(Items from a data source)
━━━━━━
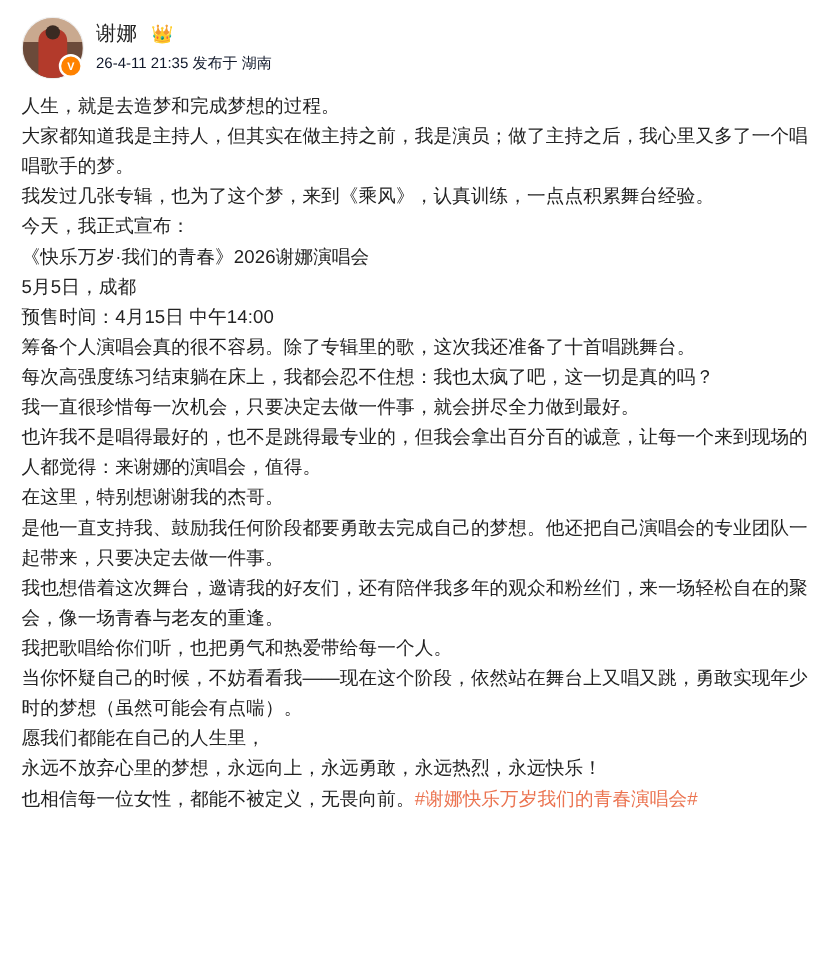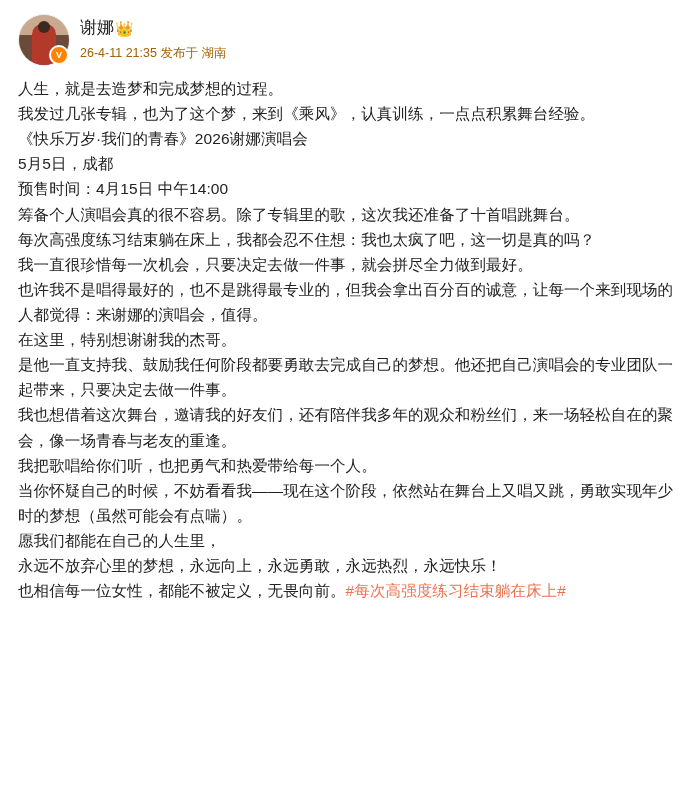--- a/index.html
+++ b/index.html
@@ -92,7 +92,7 @@
   .name-row {
     display: flex;
     align-items: center;
-    gap: 1px;
+    gap: 12px;
     line-height: 1.2;
   }
   .username {

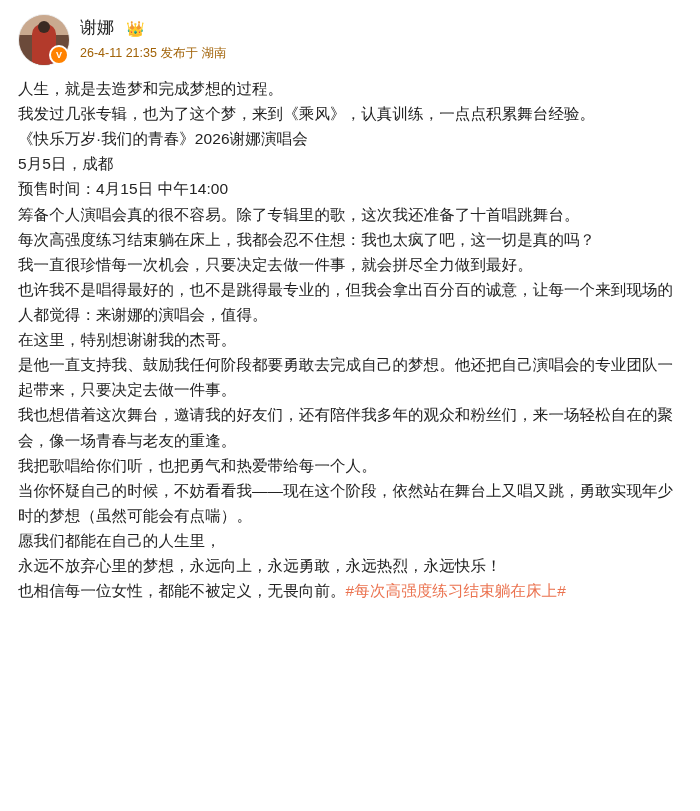--- a/index.html
+++ b/index.html
@@ -107,7 +107,7 @@
   .subline {
     margin-top: 7px;
     font-size: 12.5px;
-    color: #a16207;
+    color: #0f172a;
     line-height: 1.3;
   }
   .content {

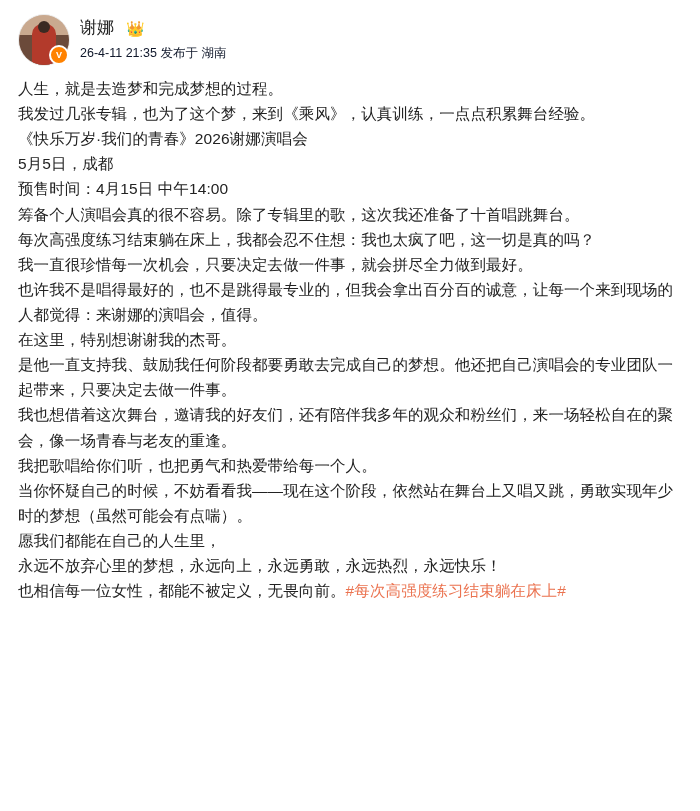--- a/index.html
+++ b/index.html
@@ -154,6 +154,7 @@
 
   <div class="content">
     <p>人生，就是去造梦和完成梦想的过程。</p>
+    <p>大家都知道我是主持人，但其实在做主持之前，我是演员；做了主持之后，我心里又多了一个唱唱歌手的梦。</p>
     <p>我发过几张专辑，也为了这个梦，来到《乘风》，认真训练，一点点积累舞台经验。</p>
     <p>《快乐万岁·我们的青春》2026谢娜演唱会</p>
     <p>5月5日，成都</p>

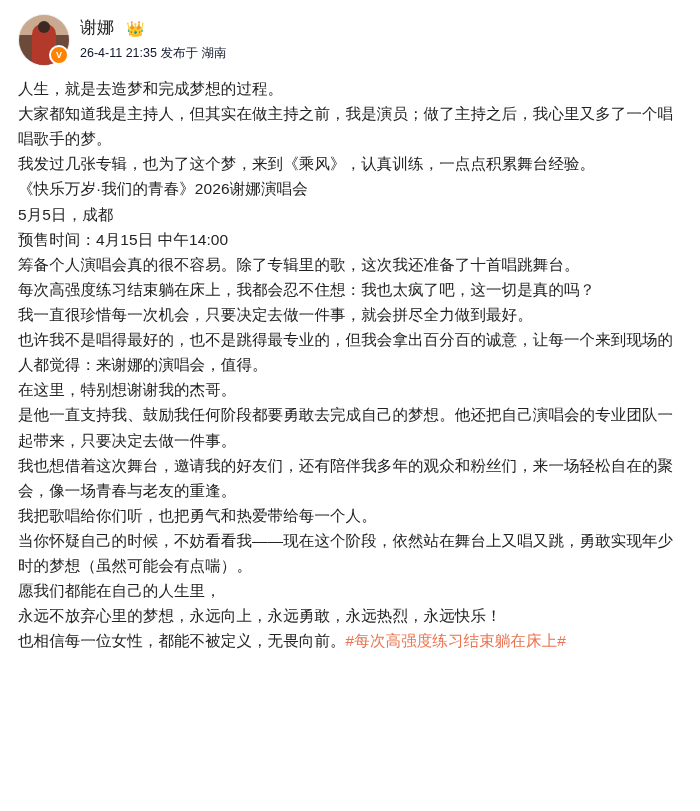--- a/index.html
+++ b/index.html
@@ -156,6 +156,7 @@
     <p>人生，就是去造梦和完成梦想的过程。</p>
     <p>大家都知道我是主持人，但其实在做主持之前，我是演员；做了主持之后，我心里又多了一个唱唱歌手的梦。</p>
     <p>我发过几张专辑，也为了这个梦，来到《乘风》，认真训练，一点点积累舞台经验。</p>
+    <p>今天，我正式宣布：</p>
     <p>《快乐万岁·我们的青春》2026谢娜演唱会</p>
     <p>5月5日，成都</p>
     <p>预售时间：4月15日 中午14:00</p>

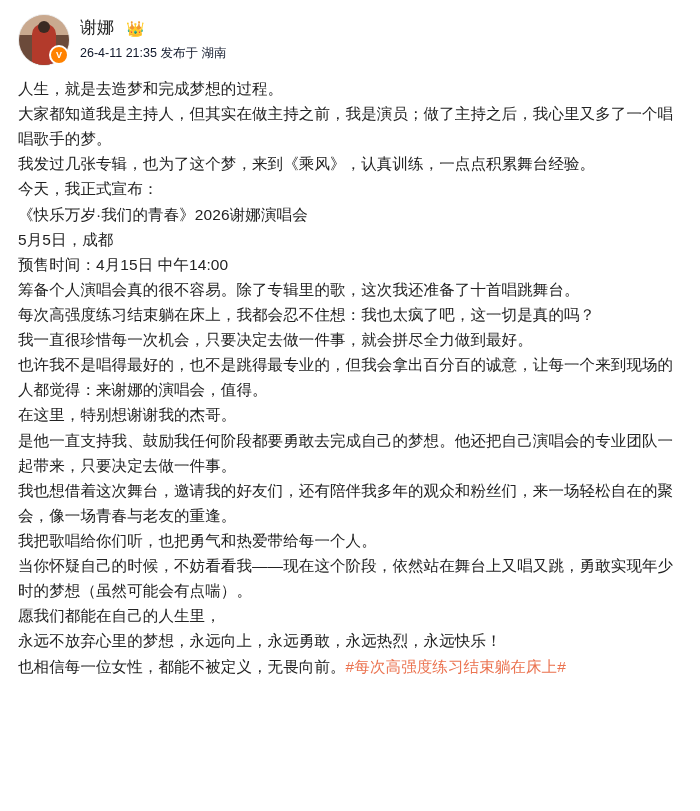--- a/index.html
+++ b/index.html
@@ -171,7 +171,7 @@
     <p>当你怀疑自己的时候，不妨看看我——现在这个阶段，依然站在舞台上又唱又跳，勇敢实现年少时的梦想（虽然可能会有点喘）。</p>
     <p>愿我们都能在自己的人生里，</p>
     <p>永远不放弃心里的梦想，永远向上，永远勇敢，永远热烈，永远快乐！</p>
-    <p><span>也相信每一位女性，都能不被定义，无畏向前。</span><span class="topic">#每次高强度练习结束躺在床上#</span></p>
+    <p><span>也相信每一位女性，都能不被定义，无畏向前。</span><span class="topic">#谢娜快乐万岁我们的青春演唱会#</span></p>
   </div>
 
 </div>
━━━━━━
WORK REQUEST
Return the line that contains "<p>当你怀疑自己的时候，不", along with every line after it in the data above, exactly and with nothing else.

RESULT OF THE TASK
     <p>当你怀疑自己的时候，不妨看看我——现在这个阶段，依然站在舞台上又唱又跳，勇敢实现年少时的梦想（虽然可能会有点喘）。</p>
     <p>愿我们都能在自己的人生里，</p>
     <p>永远不放弃心里的梦想，永远向上，永远勇敢，永远热烈，永远快乐！</p>
-    <p><span>也相信每一位女性，都能不被定义，无畏向前。</span><span class="topic">#每次高强度练习结束躺在床上#</span></p>
+    <p><span>也相信每一位女性，都能不被定义，无畏向前。</span><span class="topic">#谢娜快乐万岁我们的青春演唱会#</span></p>
   </div>
 
 </div>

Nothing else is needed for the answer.